Distilled database identifies genetic links to rare diseases
24 March 2023
Published online 15 September 2014
An international consortium has performed the most comprehensive analysis of publicly available RNA sequencing data yet, providing a unique resource for evaluating the reliability of such data used in clinical and basic research1.
Techniques such as high-throughput transcriptome and exome sequencing provide a wealth of data about the dynamics of gene expression, but the random nature of RNA sampling methods produce noisy measurements and recent analyses suggest that the data obtained so far are not entirely accurate.
The Sequence Quality Control Consortium aims to assess the accuracy and reproducibility of RNA sequencing data, and the researchers involved have now published the primary results of the project.
They sequenced commercially available reference RNA samples at multiple laboratories using multiple sequencing platforms, to produce a data set comprising more than 100 billion nucleotides obtained in approximately 30 billion sequence reads, and compared the sequences with information from microarray and quantitative polymerase chain reaction (qPCR) analyses.

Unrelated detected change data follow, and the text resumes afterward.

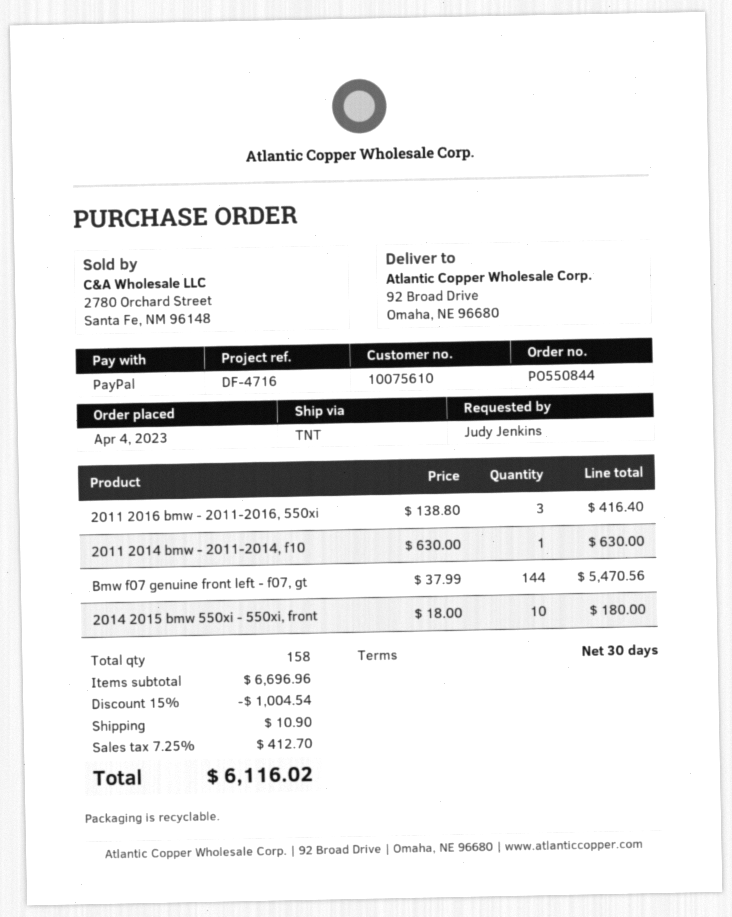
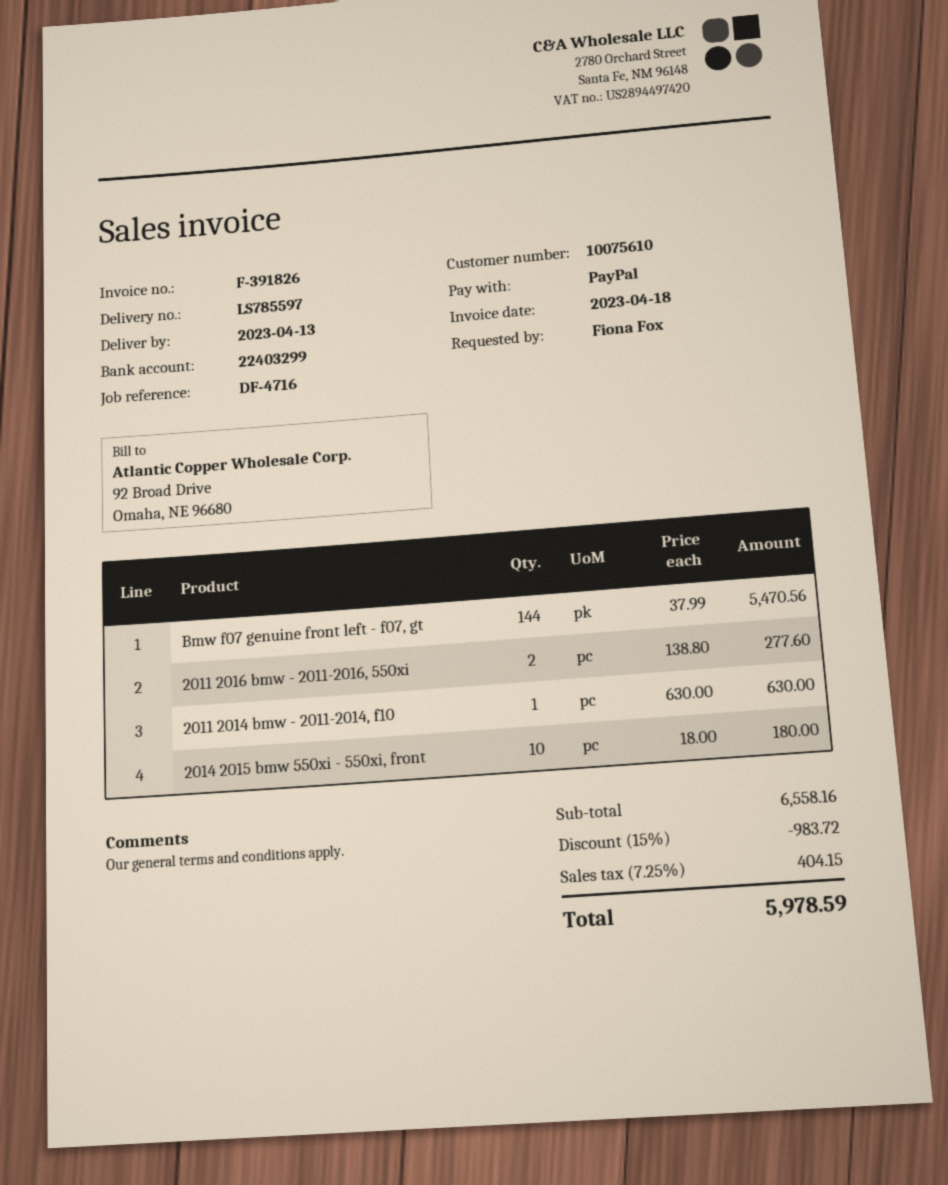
ordered by: Judy Jenkins -> Fiona Fox
2011 2016 bmw - 2011-2016, 550xi: 3 x 138.80 = 416.40 -> 2 x 138.80 = 277.60
subtotal: 6696.96 -> 6558.16
discount: 15% = 1004.54 -> 15% = 983.72
shipping: 10.90 -> none
tax: 7.25% = 412.70 -> 7.25% = 404.15
total: 6116.02 -> 5978.59

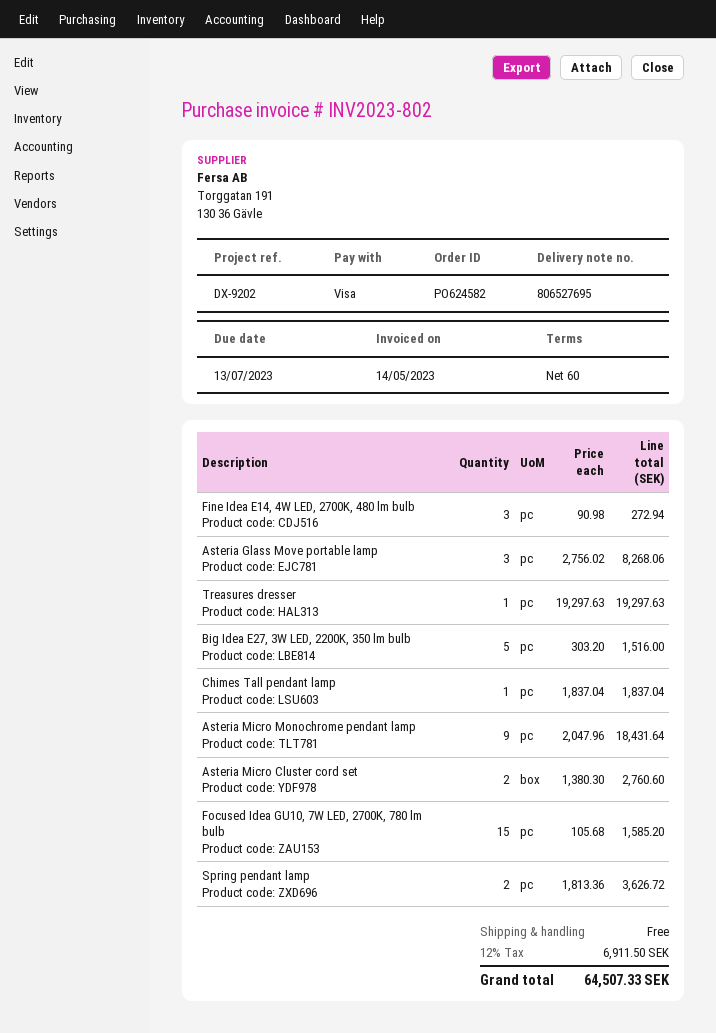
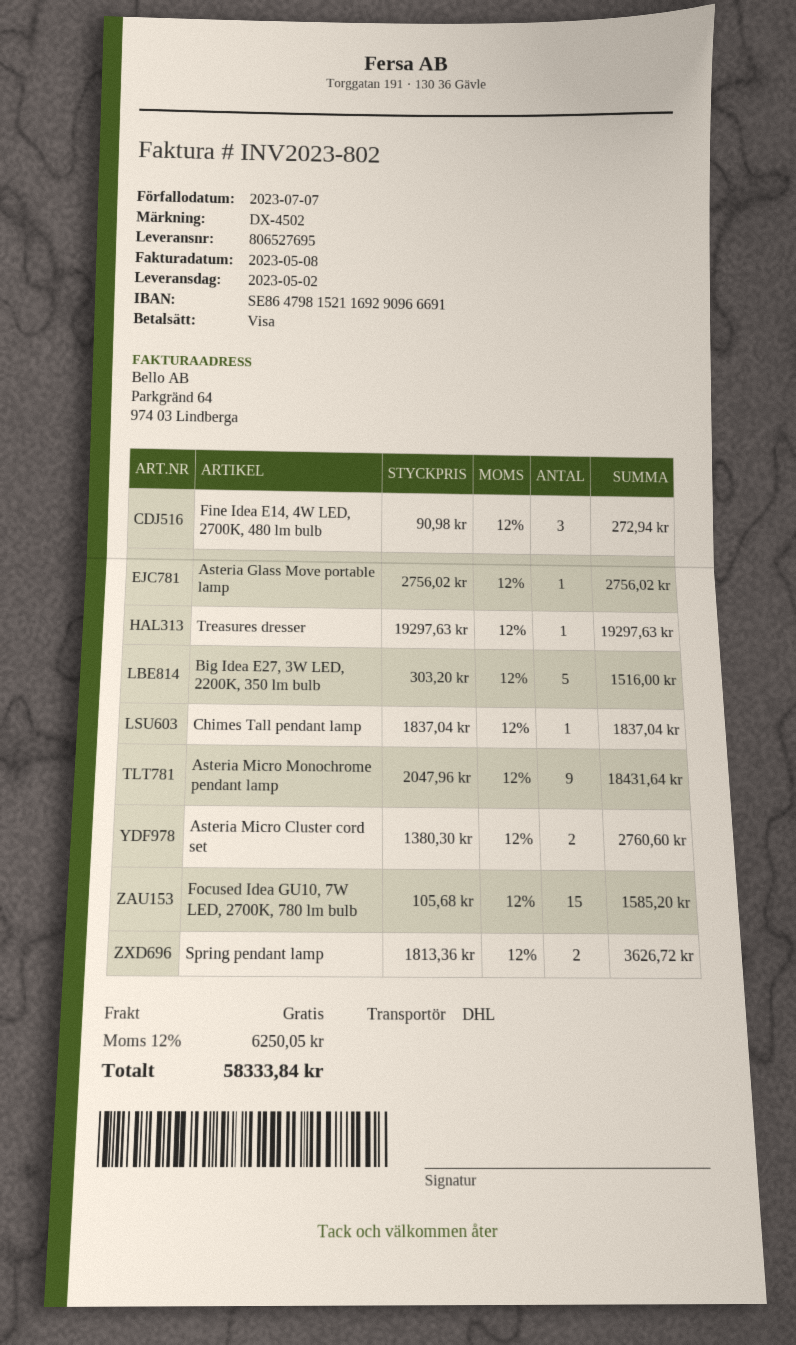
invoice date: 2023-05-14 -> 2023-05-08
due date: 2023-07-13 -> 2023-07-07
reference: DX-9202 -> DX-4502
Asteria Glass Move portable lamp: 3 x 2756.02 = 8268.06 -> 1 x 2756.02 = 2756.02
tax: 12% = 6911.50 -> 12% = 6250.05
total: 64507.33 -> 58333.84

While measurements of relative gene expression are accurate and reproducible across multiple sequencing platforms, those of the absolute expression level of many genes differ according to the sequencing method.
The study also identified the vast majority of the approximately 55,000 known genes in the human genome, and around 2.6 million uncharacterised splice junctions, the sites where DNA is cut to remove non-coding regions and bring coding regions together, before it is transcribed into RNA.
Genes have multiple coding regions that can be spliced together in different ways, and most, if not all, have multiple ‘splice variants,’ but little is known about how they are produced. Better characterisation of these splice junctions may therefore provide insights into this process.